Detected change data
----

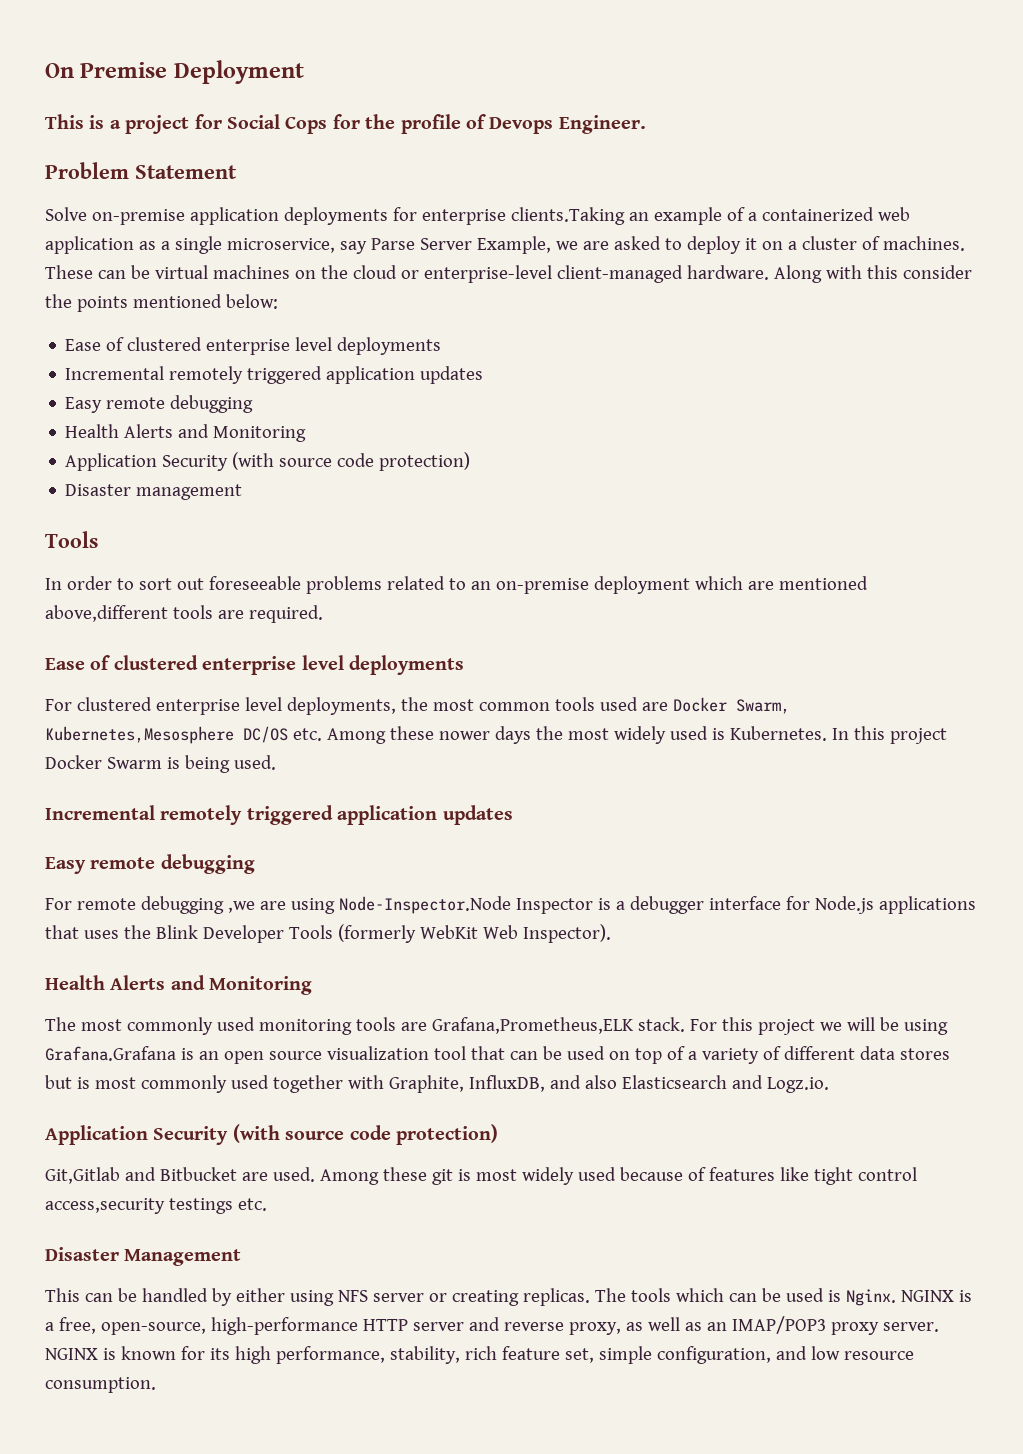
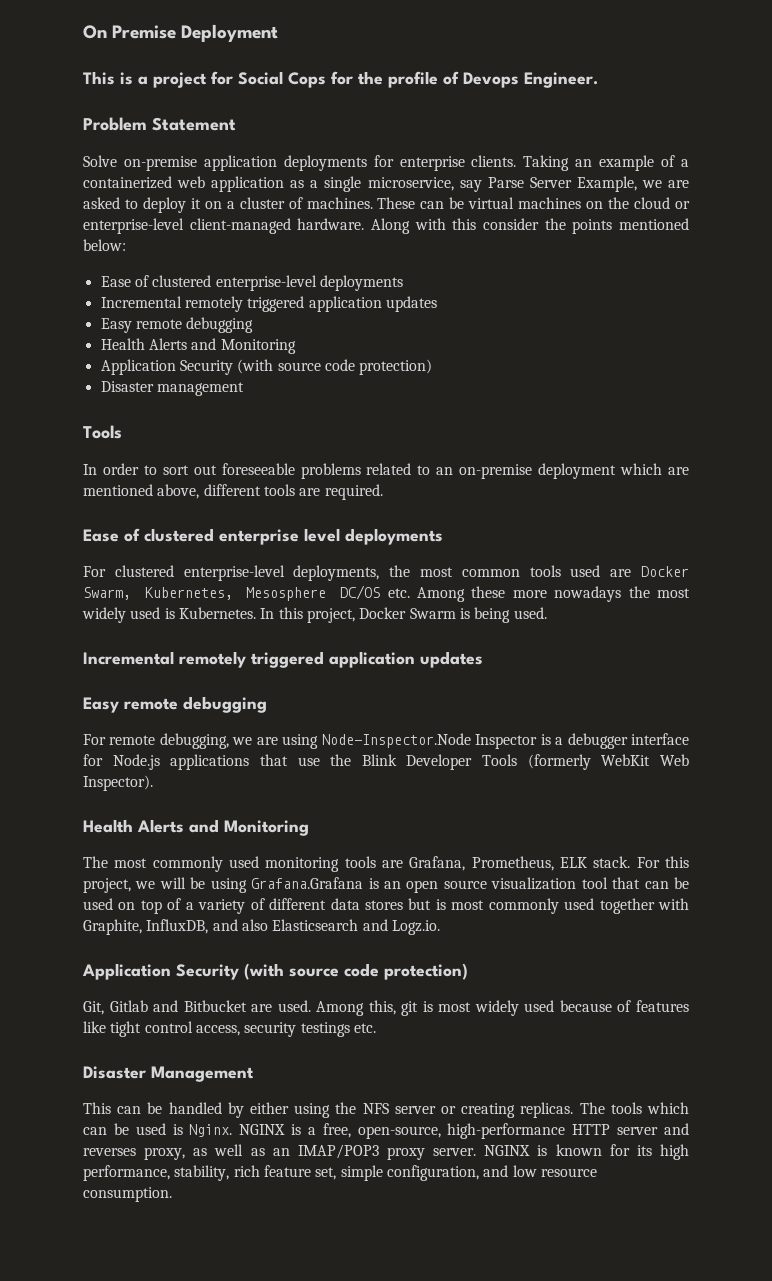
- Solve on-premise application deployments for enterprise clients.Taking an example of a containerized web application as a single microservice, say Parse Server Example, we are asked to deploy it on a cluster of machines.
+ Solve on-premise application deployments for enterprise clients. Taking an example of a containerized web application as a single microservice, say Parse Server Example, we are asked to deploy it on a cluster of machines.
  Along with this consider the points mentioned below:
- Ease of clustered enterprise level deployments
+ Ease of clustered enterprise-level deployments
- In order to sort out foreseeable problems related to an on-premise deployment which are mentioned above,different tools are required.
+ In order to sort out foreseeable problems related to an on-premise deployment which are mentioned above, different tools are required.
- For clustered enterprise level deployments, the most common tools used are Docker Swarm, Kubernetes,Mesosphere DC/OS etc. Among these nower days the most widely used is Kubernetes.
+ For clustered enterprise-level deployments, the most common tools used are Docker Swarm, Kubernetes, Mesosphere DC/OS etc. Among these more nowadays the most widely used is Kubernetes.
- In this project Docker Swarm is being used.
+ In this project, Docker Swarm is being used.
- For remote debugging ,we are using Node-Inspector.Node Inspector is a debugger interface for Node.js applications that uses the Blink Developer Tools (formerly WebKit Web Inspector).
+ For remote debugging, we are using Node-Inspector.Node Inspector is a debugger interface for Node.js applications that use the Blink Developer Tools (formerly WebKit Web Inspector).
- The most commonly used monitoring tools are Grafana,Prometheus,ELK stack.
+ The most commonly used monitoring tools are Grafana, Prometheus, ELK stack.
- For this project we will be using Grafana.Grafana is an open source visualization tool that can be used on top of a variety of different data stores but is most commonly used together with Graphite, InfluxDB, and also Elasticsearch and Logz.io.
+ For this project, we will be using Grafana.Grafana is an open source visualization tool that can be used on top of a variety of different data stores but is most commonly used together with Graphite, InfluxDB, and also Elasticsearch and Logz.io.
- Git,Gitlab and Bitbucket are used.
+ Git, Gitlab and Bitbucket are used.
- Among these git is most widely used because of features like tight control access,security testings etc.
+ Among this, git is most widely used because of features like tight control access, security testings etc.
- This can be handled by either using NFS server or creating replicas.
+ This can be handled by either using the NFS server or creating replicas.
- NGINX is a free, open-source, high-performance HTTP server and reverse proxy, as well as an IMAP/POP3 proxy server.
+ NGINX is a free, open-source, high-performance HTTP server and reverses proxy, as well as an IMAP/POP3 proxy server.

----

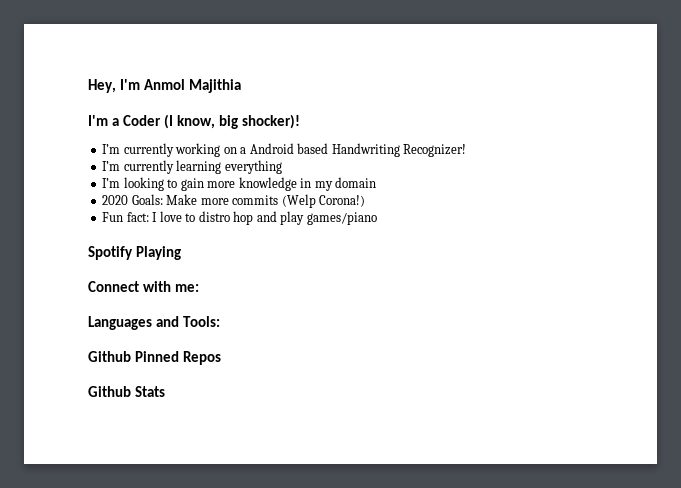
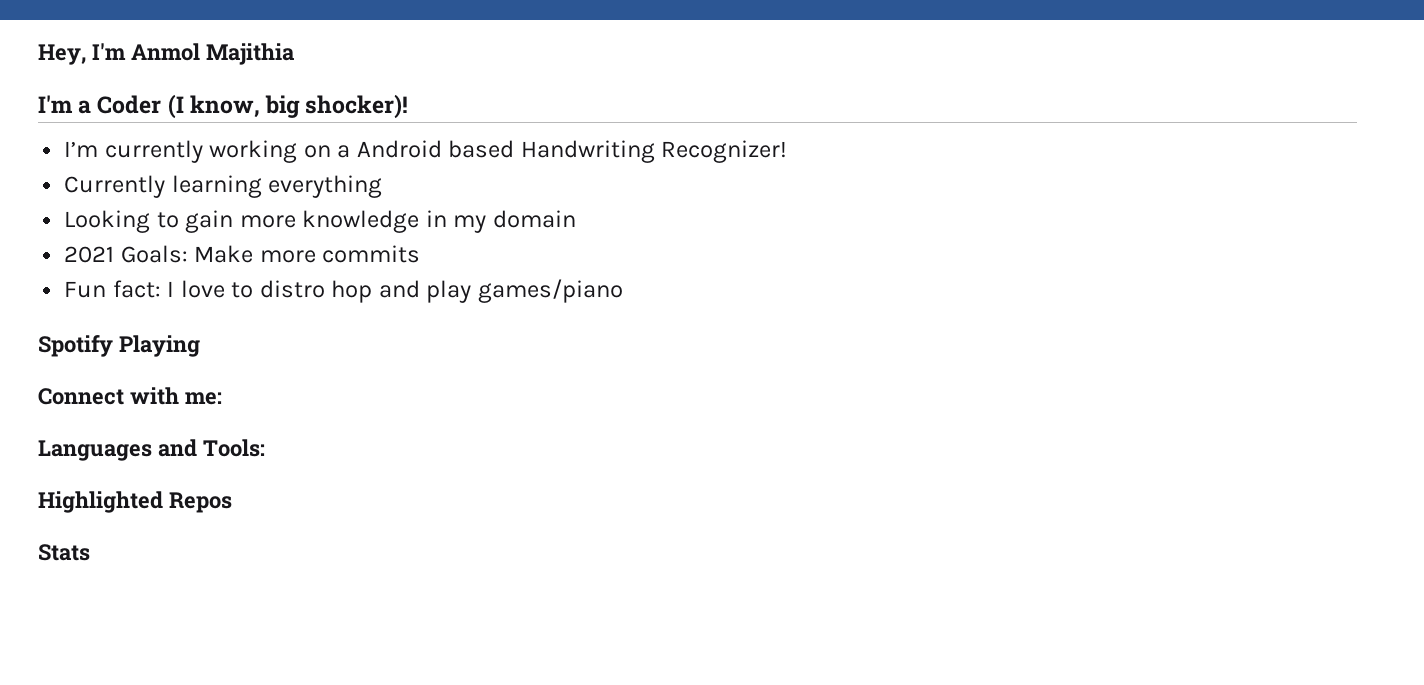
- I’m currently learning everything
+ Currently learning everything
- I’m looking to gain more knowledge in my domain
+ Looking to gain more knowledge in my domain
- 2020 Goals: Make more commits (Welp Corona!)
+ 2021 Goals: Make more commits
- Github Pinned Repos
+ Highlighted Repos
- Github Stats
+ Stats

----

▶ _Exercise objective_:
Among the records above, repeat exactly the line with "- Solve on-premise", the line with "above, different tools are required.", and every line in between, and only those.

▶ _Output for this task_:
- Solve on-premise application deployments for enterprise clients.Taking an example of a containerized web application as a single microservice, say Parse Server Example, we are asked to deploy it on a cluster of machines.
+ Solve on-premise application deployments for enterprise clients. Taking an example of a containerized web application as a single microservice, say Parse Server Example, we are asked to deploy it on a cluster of machines.
  Along with this consider the points mentioned below:
- Ease of clustered enterprise level deployments
+ Ease of clustered enterprise-level deployments
- In order to sort out foreseeable problems related to an on-premise deployment which are mentioned above,different tools are required.
+ In order to sort out foreseeable problems related to an on-premise deployment which are mentioned above, different tools are required.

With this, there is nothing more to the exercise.